UNA POSSIBILE ALTERNATIVA
Considerate le oggettive difficoltà nell’individuare una definizione condivisa e condivisibile di virtuosità, che ragionevolmente dovrebbe andare al di là del mero ambito finanziario e contabile, forse conviene considerare possibili alternative. Una potrebbe essere quella di cambiare prospettiva, cercando di privilegiare, non gli enti, bensì le spese (e le politiche) virtuose.Gli spazi finanziari attualmente utilizzati per erogare gli sconti agli enti (identificati come) più bravi (nel 2012, pari a poco meno di 200 milioni di euro) potrebbero confluire in un “fondo” che serva ad accelerare l’attuazione di programmi ritenuti prioritari, secondo una logica che è già presente nell’attuale struttura del Psi (che prevede delle voci escluse dai relativi vincoli), ma che potrebbe essere opportunamente calibrata su obiettivi strategici.
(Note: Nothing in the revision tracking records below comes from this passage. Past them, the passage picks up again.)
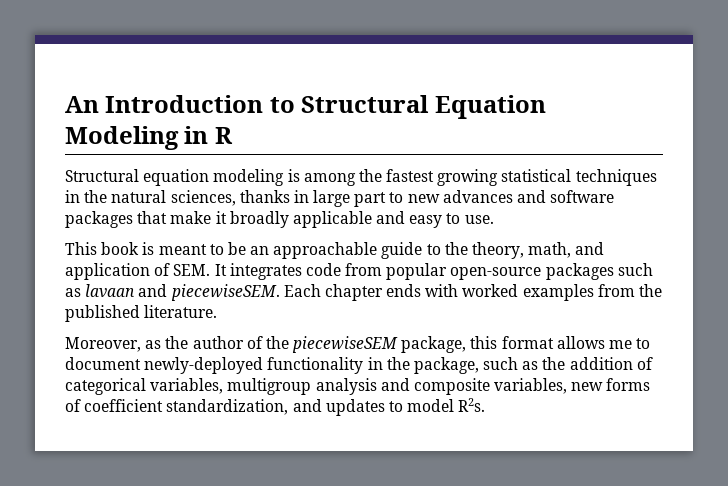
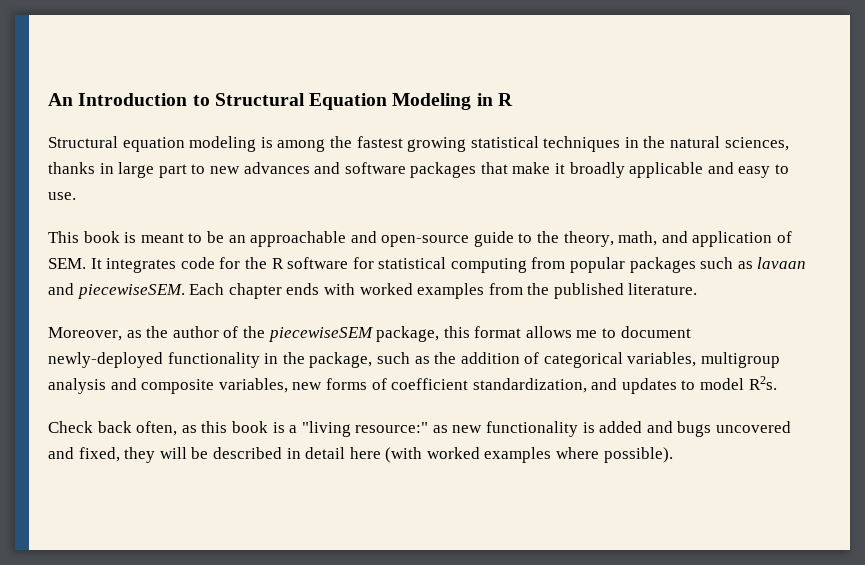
(378, 250) none -> [350,231,470,247] and open-source
(341, 269) none -> [219,257,527,273] for the R software for statistical computing
[450,267,542,280] open-source -> (626, 265) none
(486, 405) none -> [48,421,792,437] [48,447,673,463] // Check back often, as this book is a "living resource:" as new functionality is added and bugs uncovered and fixed, they will be described in detail here (with worked examples where possible).

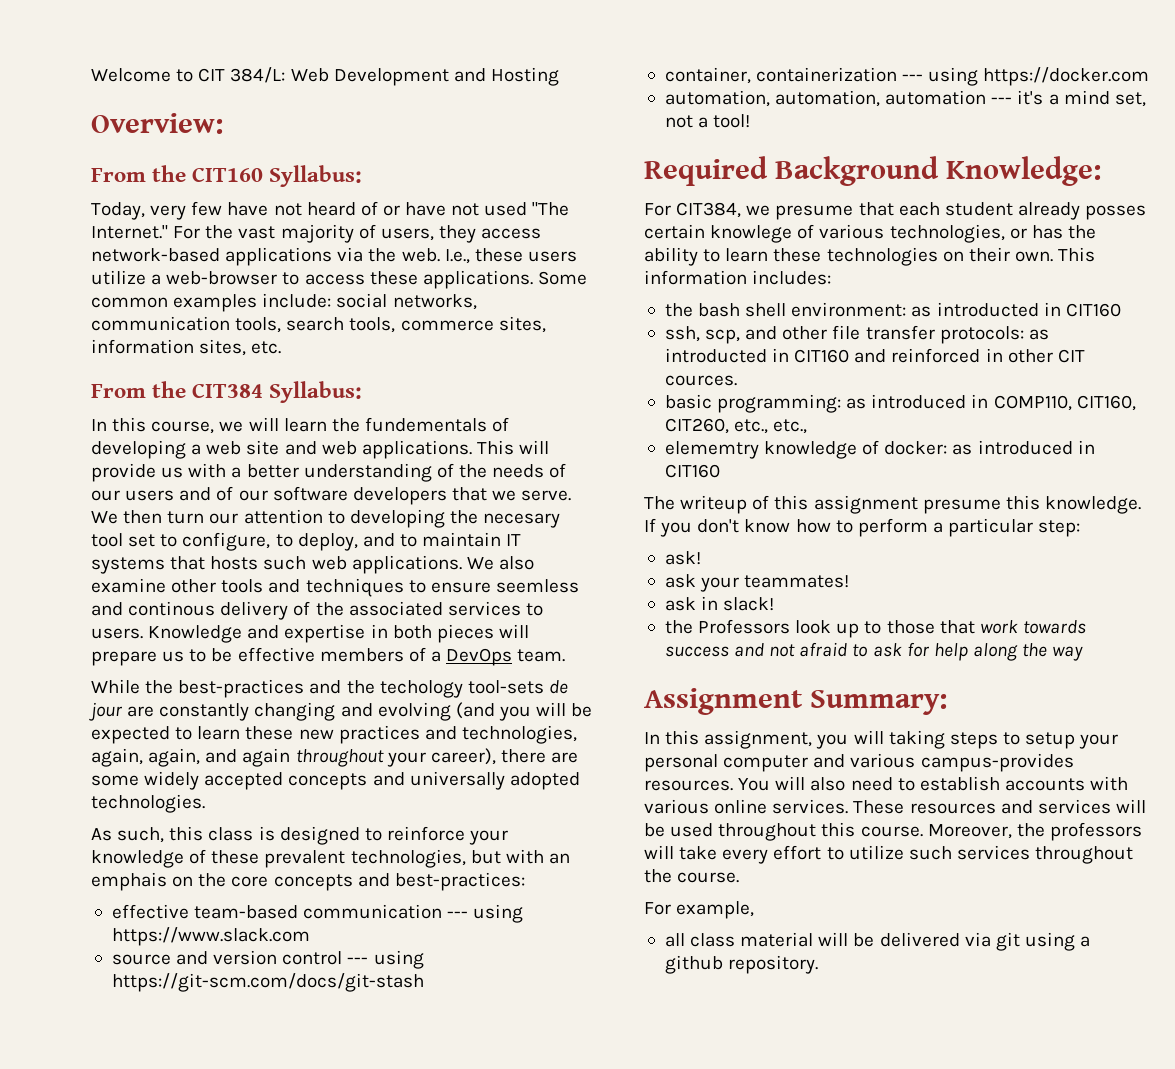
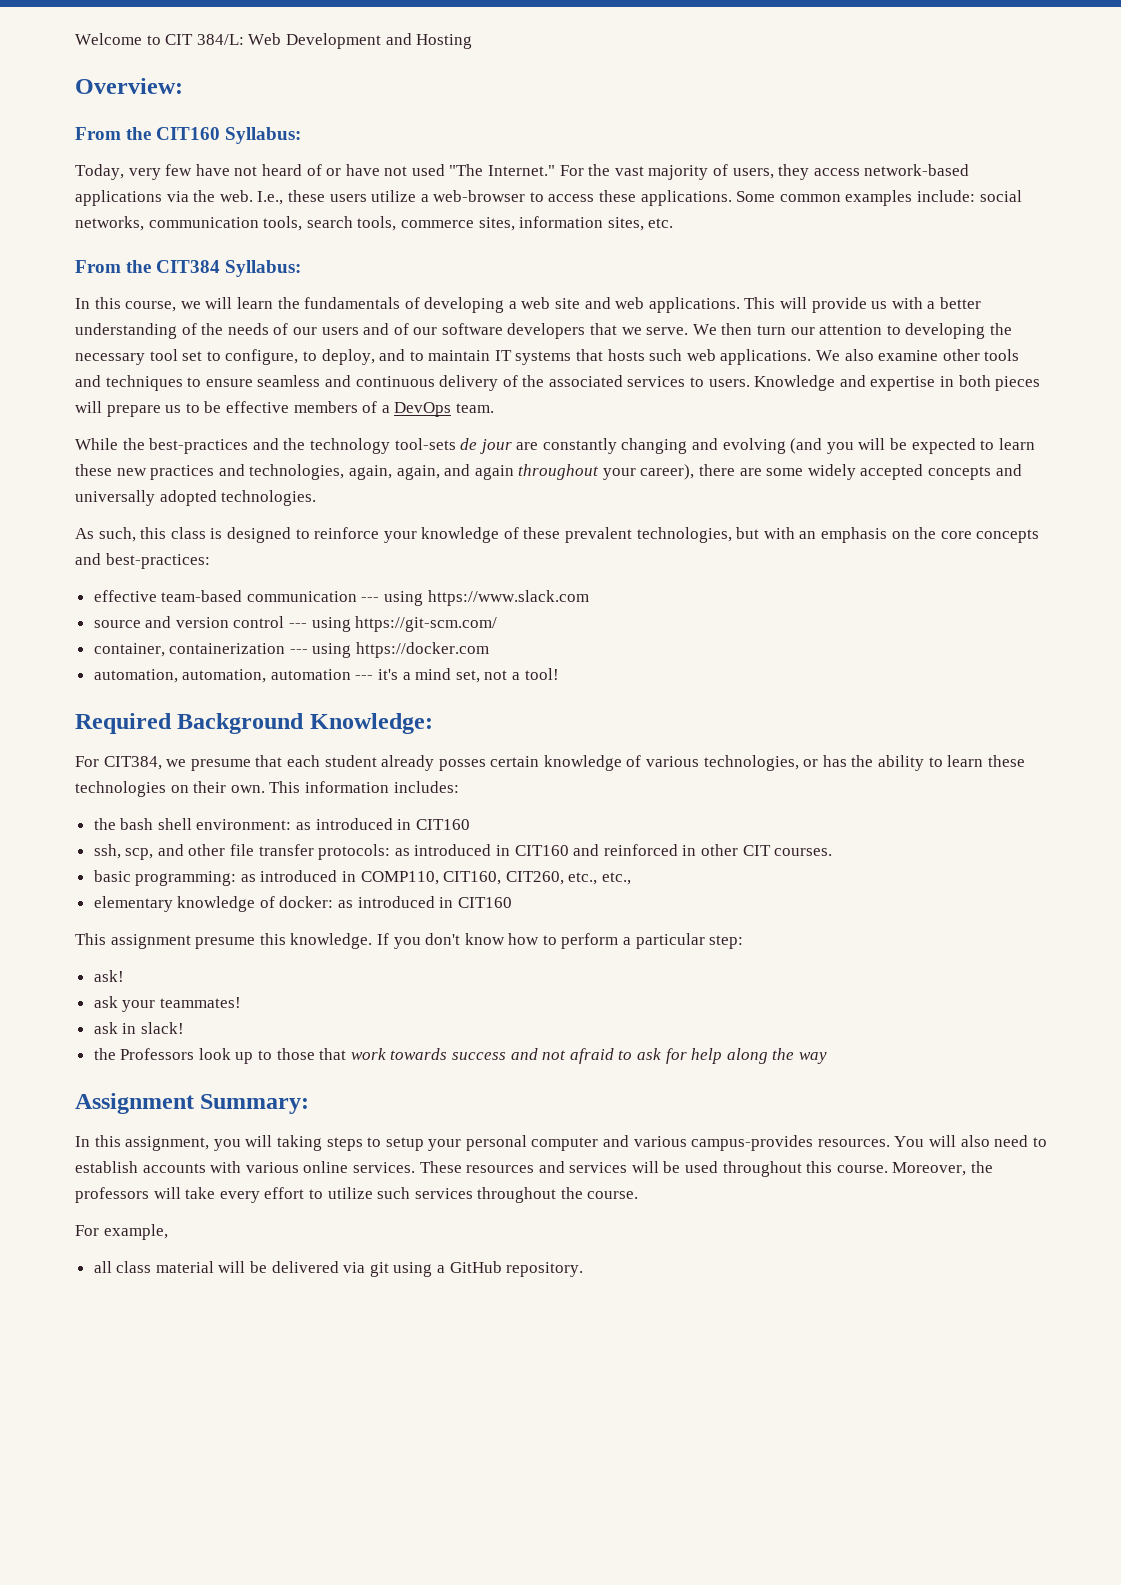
[364,417,487,432] fundementals -> [304,297,401,309] fundamentals
[483,513,561,528] necesary -> [75,353,145,365] necessary
[495,579,579,593] [91,601,216,616] seemless and continous -> [257,375,435,387] seamless and continuous
[379,680,463,698] techology -> [309,438,390,454] technology
[91,872,167,891] emphais -> [821,527,888,543] emphasis
[111,973,424,992] https://git-scm.com/docs/git-stash -> [355,616,498,632] https://git-scm.com/
[710,225,793,243] knowlege -> [543,755,622,771] knowledge
[936,302,1039,317] introducted -> [315,818,393,830] introduced
[664,348,767,363] introducted -> [414,844,492,856] introduced
[664,375,737,386] cources. -> [774,848,833,856] courses.
[664,441,759,459] elememtry -> [93,896,173,912] elementary
[644,495,809,514] The writeup of this -> [75,933,106,945] This
[664,955,723,974] github -> [449,1261,502,1273] GitHub

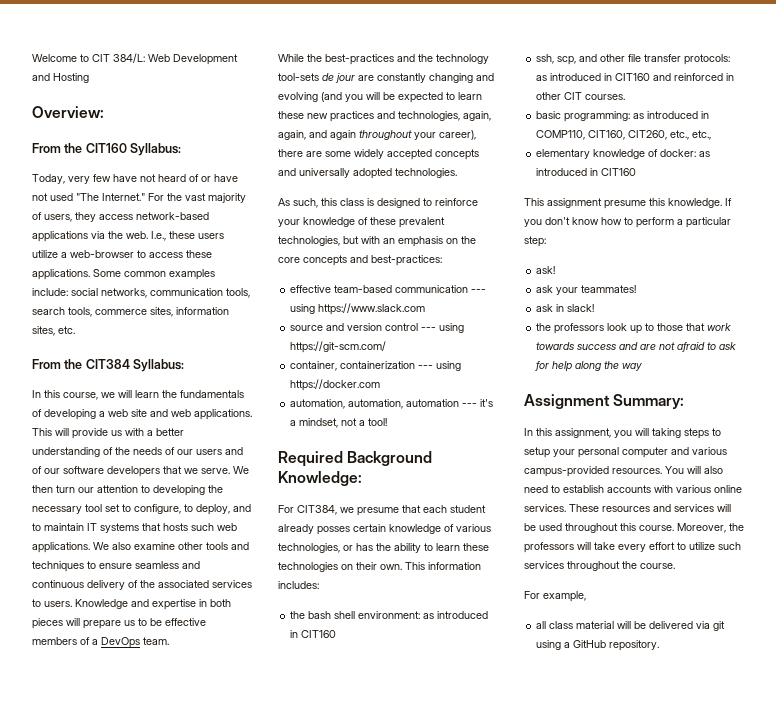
[415,668,480,683] mind set, -> [299,418,339,428] mindset,
[120,1048,195,1060] Professors -> [554,323,605,334] professors
(538, 1054) none -> [640,344,657,350] are
[691,1135,814,1151] campus-provides -> [524,466,609,477] campus-provided

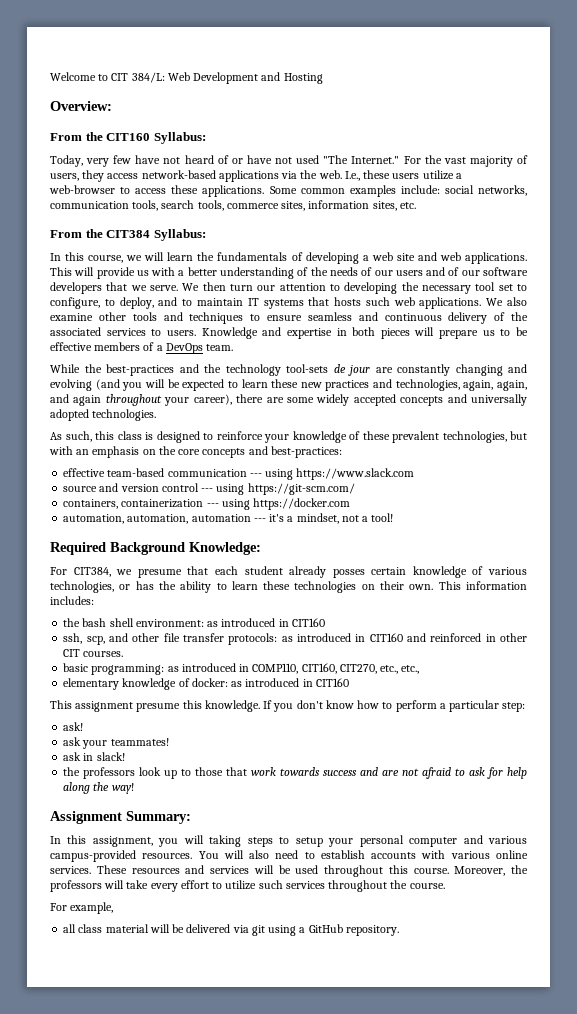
[290,361,338,371] container, -> [63,499,119,509] containers,
[628,130,668,140] CIT260, -> [339,664,377,674] CIT270,
[622,363,643,371] way -> [111,783,134,794] way!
In tal modo, oltre a evitare la parcellizzazione degli interventi (molti dei comuni virtuosi sono di piccole dimensioni), consentirebbe di adottare anche un orizzonte pluriennale, mentre ora è possibile, anzi probabile, che alcuni enti siano considerati virtuosi solo per un anno, finendo quello successivo nel girone dei peccatori.In conclusione, sarebbe necessaria più programmazione e meno propaganda.
(1) Nel caso di Leinì c’è un ulteriore paradosso: il comune, in quanto commissariato ai sensi dell’art. 143 del Tuel, è ipso facto escluso dal Psi fino alla rielezione degli organi istituzionali. Non potrà quindi usufruire del premio conquistato.